I'm trying to decide if I can either take the CA WOD and adapt it for my four days at work, or if I should use a MEBB variant.

CA WOD variant might look like this:

Day 1 - at work: Monday's WOD
Day 2 - at work: Tues WOD
Day 3 - at work: Wed WOD
Day 4 - at work: Thurs WOD
Day 5 - at home: rest
Day 6 - at home: metcon/bodyweight/misc.
Day 7 - at home: cross country skiing
Day 8 - at home: rest

Am I missing out on something important by skipping the Fri and Sat CA WODs?

MEBB variant might look like this:

Day 1 - at work: ME power cleans 5-5-5-3-3-3
Day 2 - at work: weight-based metcon (e.g. Fran, Grace, Elizabeth....)
Day 3 - at work: ME back squats 5-5-5-3-3-3
Day 4 - at work: weight-based metcon
Day 5 - at home: rest
Day 6 - at home: metcon/bodyweight/misc. (e.g. Half Cindy)
Day 7 - at home: cross country skiing
Day 8 - at home: rest
Day 9 - at work: ME shoulder press 5-5-5-3-3-3
Day 10 - at work: weight-based metcon
Day 11 - at work: ME power cleans 3-3-3-1-1-1
Day 12 - at work: weight-based metcon

MEBB would carry on a la Coach Rut's template....

I wouldn't mind following one of Gant's hybrid programs, but his templates are 7 days. Any way to modify it to 8 days, the first four with an oly set and the last 4 without?

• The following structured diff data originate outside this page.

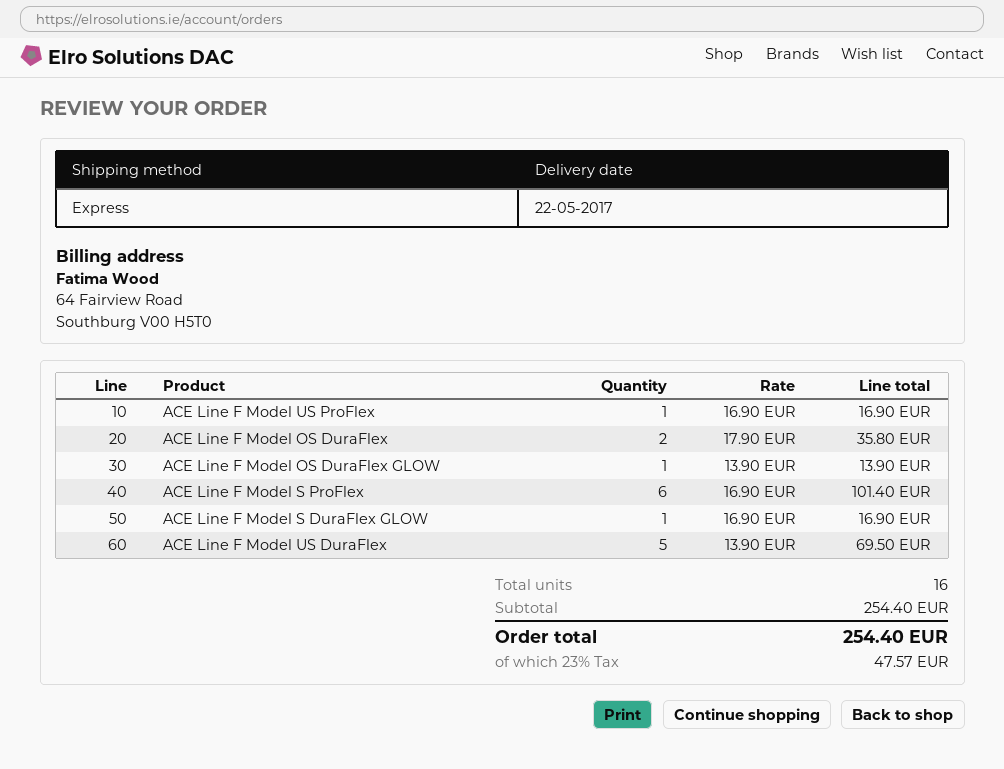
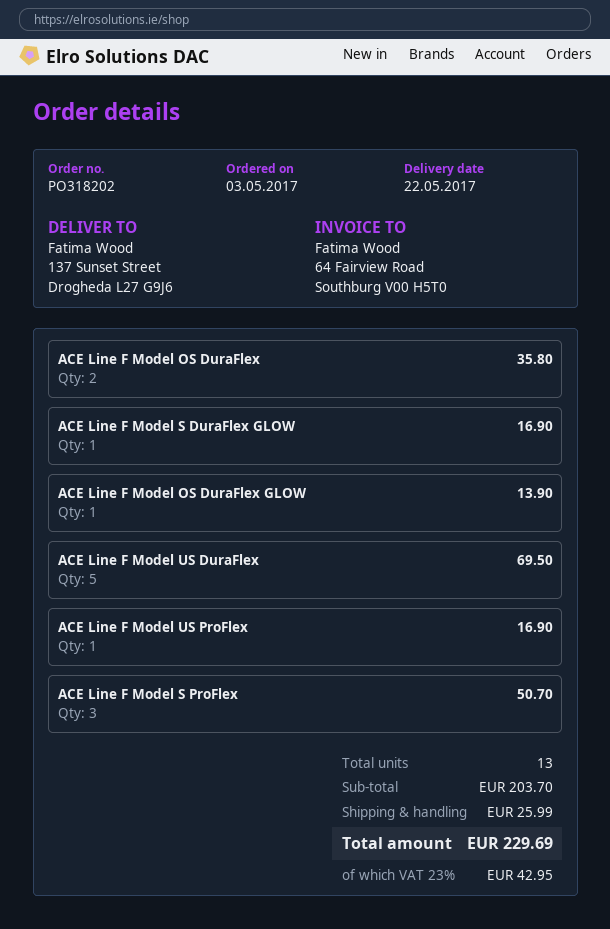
ACE Line F Model S ProFlex: 6 for 101.40 -> 3 for 50.70
total quantity: 16 -> 13
subtotal: 254.40 -> 203.70
shipping: none -> 25.99
tax: 23% = 47.57 -> 23% = 42.95
total: 254.40 -> 229.69

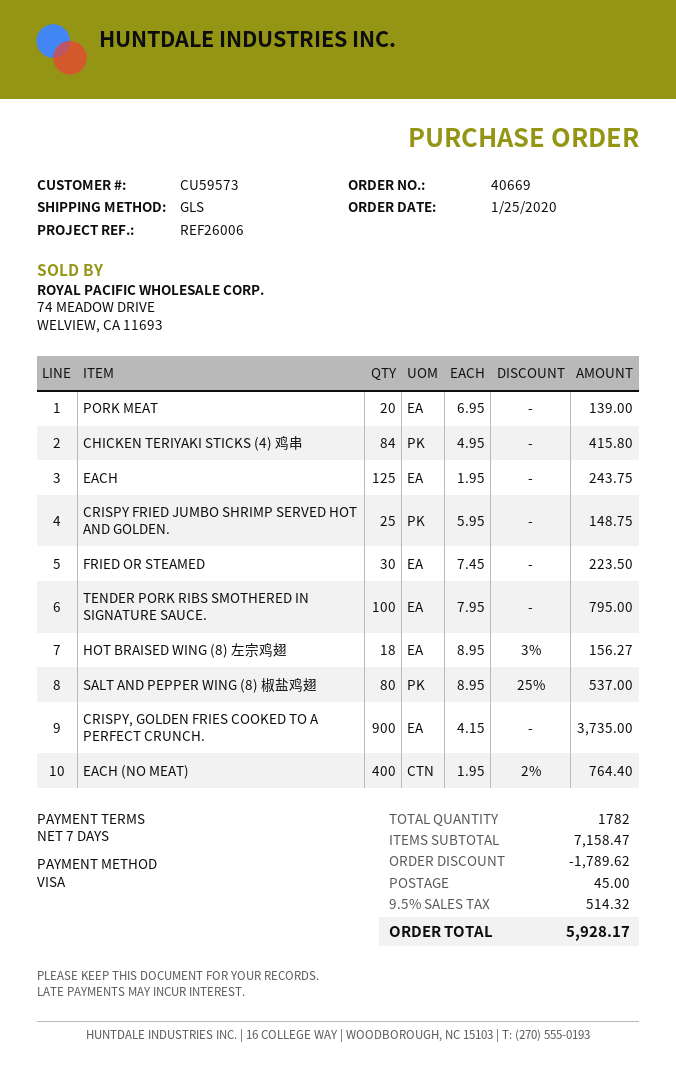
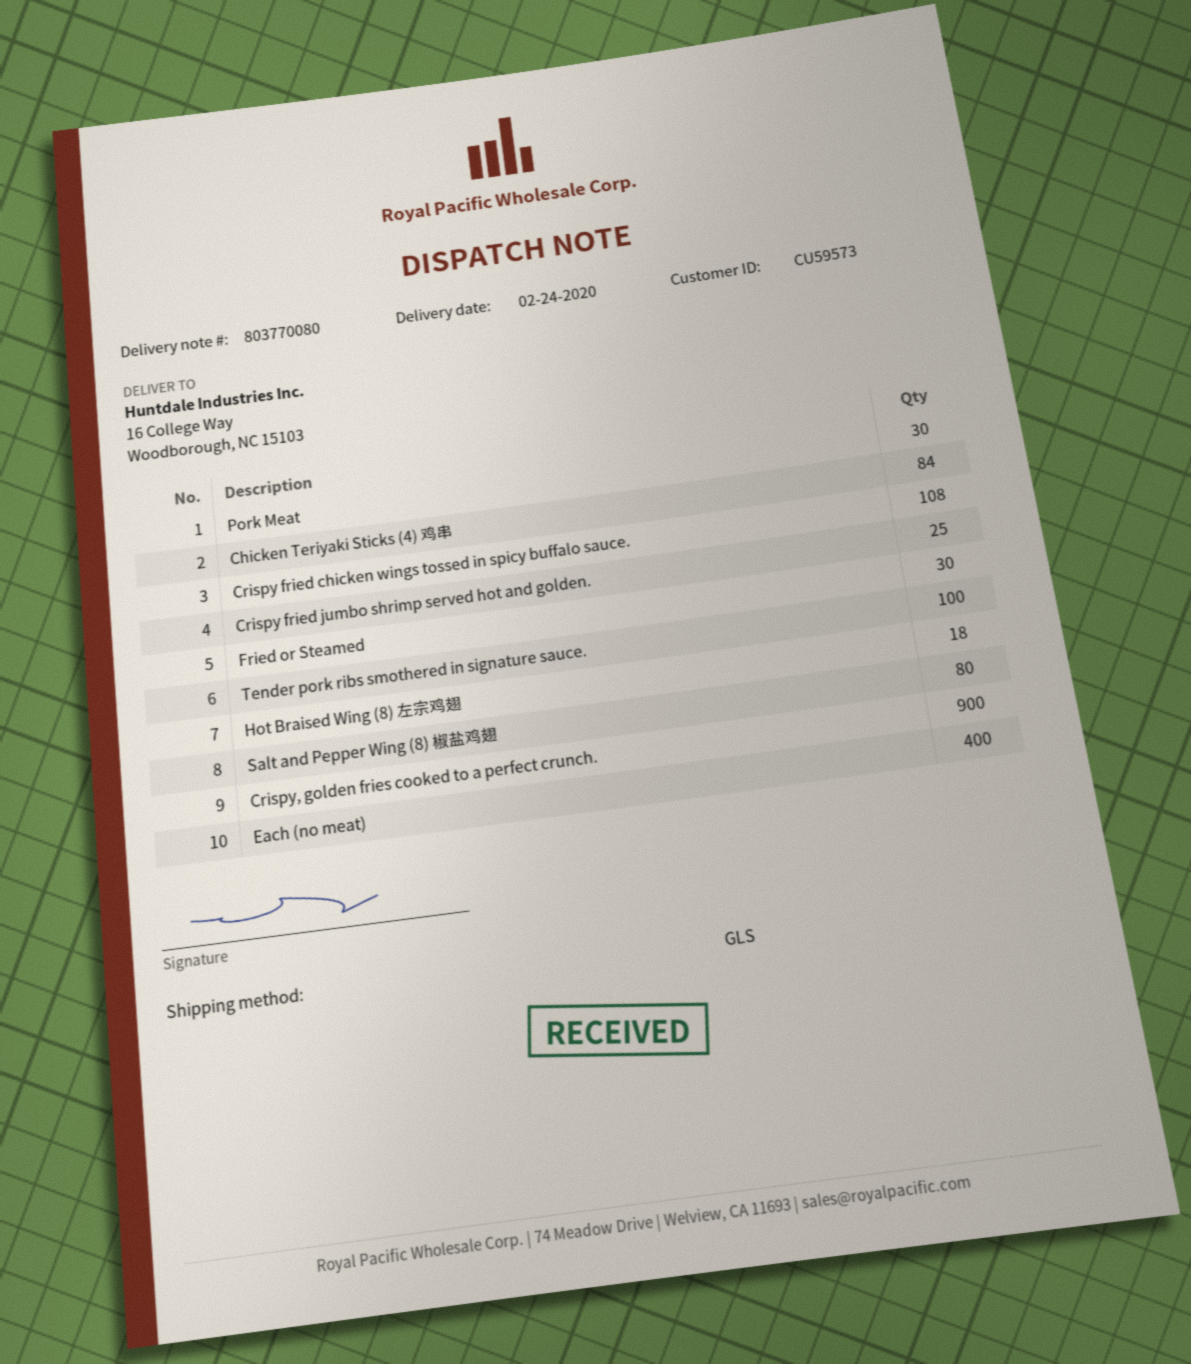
PORK MEAT: 20 -> 30
EACH: 125 -> none
Crispy fried chicken wings tossed in spicy buffalo sauce.: none -> 108

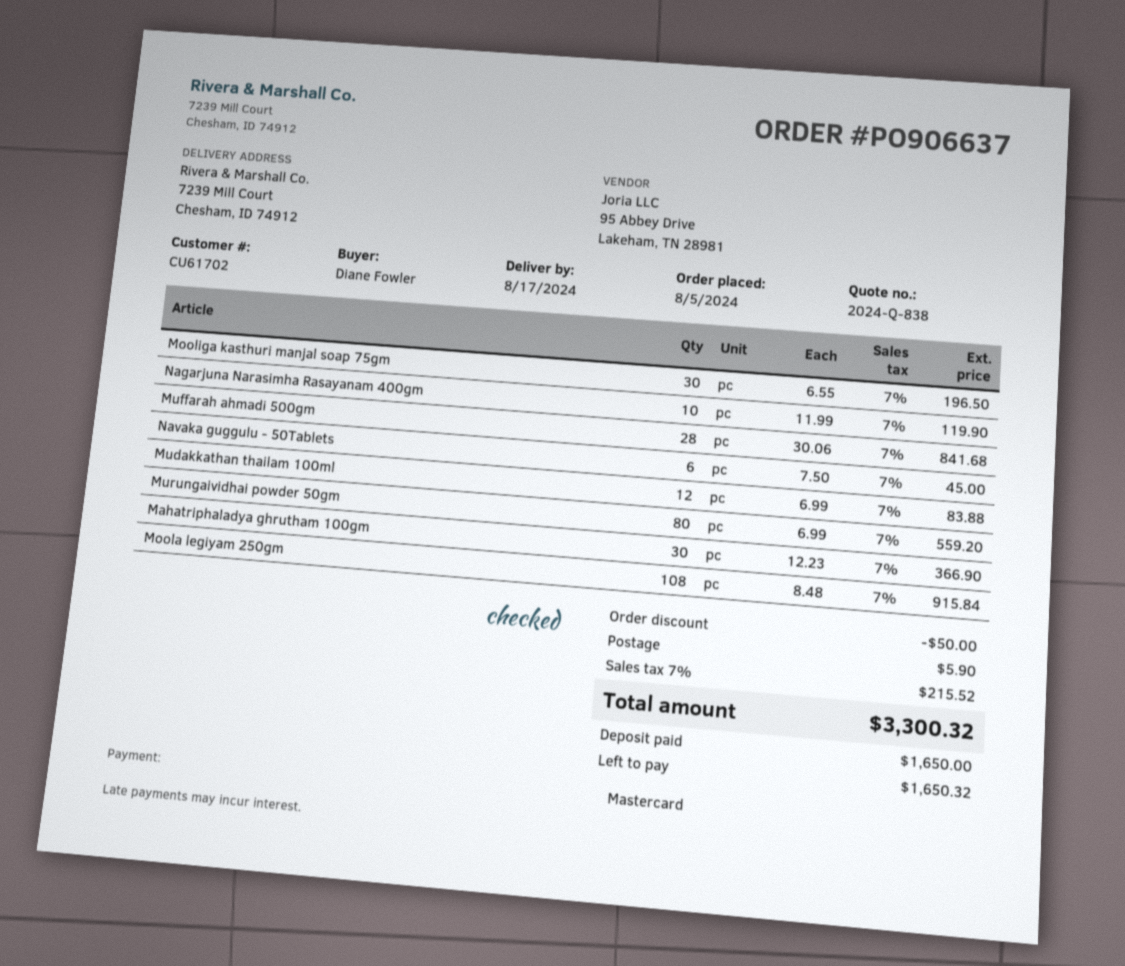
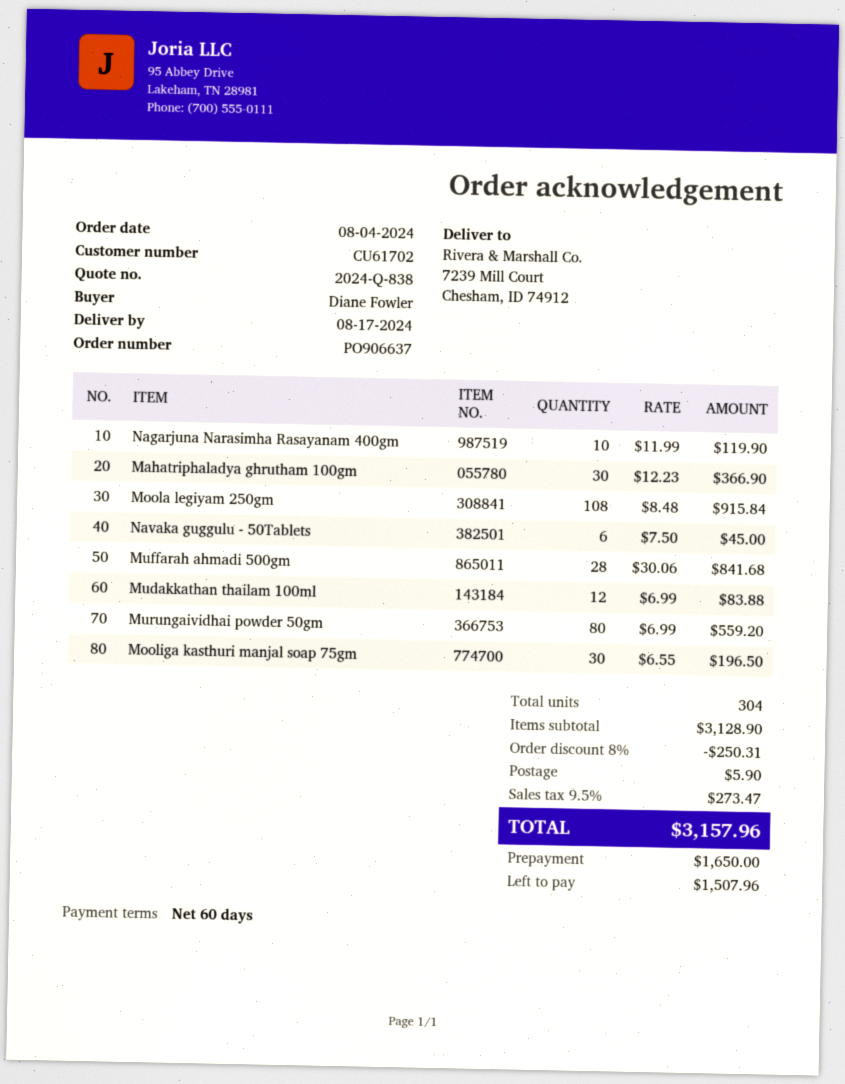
order date: 2024-08-05 -> 2024-08-04
discount: 50.00 -> 250.31
tax: 7% = 215.52 -> 9.5% = 273.47
total: 3300.32 -> 3157.96
balance: 1650.32 -> 1507.96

(This is my first post here, and I'm very impressed with the quality of information I've found.)

Steven Low
06-14-2008, 04:34 AM
My initial assessment is that it could be about right or maybe a bit too much based upon your conditioning level. Only you know that right about now (unless you wanna post up some numbers and and abilities).

Regardless, most of the time trying it and seeing if it works is a good idea. If you do 4 WODs in a row though you'll have to follow behind a bit because PM runs 3/1/2/1, but that's no problem at all really.

Gant's hybrid program can definitely be modified although again might have recovery issues if you try to keep the 4 days with the bars always on. Don't be afraid to take another rest day here and there if you're feeling beat up.

Garrett Smith
06-14-2008, 07:00 AM
One of the main things about the hybrid programming is the important inclusion of gymnastics-based (mostly isometric type) strength training. From your initial template idea, you won't get much of that in either.

Also, another important thing is short metcons, which should allow you more juice and time for the gymnastics. I'd suggest doing mainly handstand training instead of the pressing as well (especially if you're going to be doing a lot of jerking).

Robert Olajos
06-14-2008, 08:49 AM
My initial assessment is that it could be about right or maybe a bit too much based upon your conditioning level. Only you know that right about now (unless you wanna post up some numbers and and abilities).

Regardless, most of the time trying it and seeing if it works is a good idea. If you do 4 WODs in a row though you'll have to follow behind a bit because PM runs 3/1/2/1, but that's no problem at all really.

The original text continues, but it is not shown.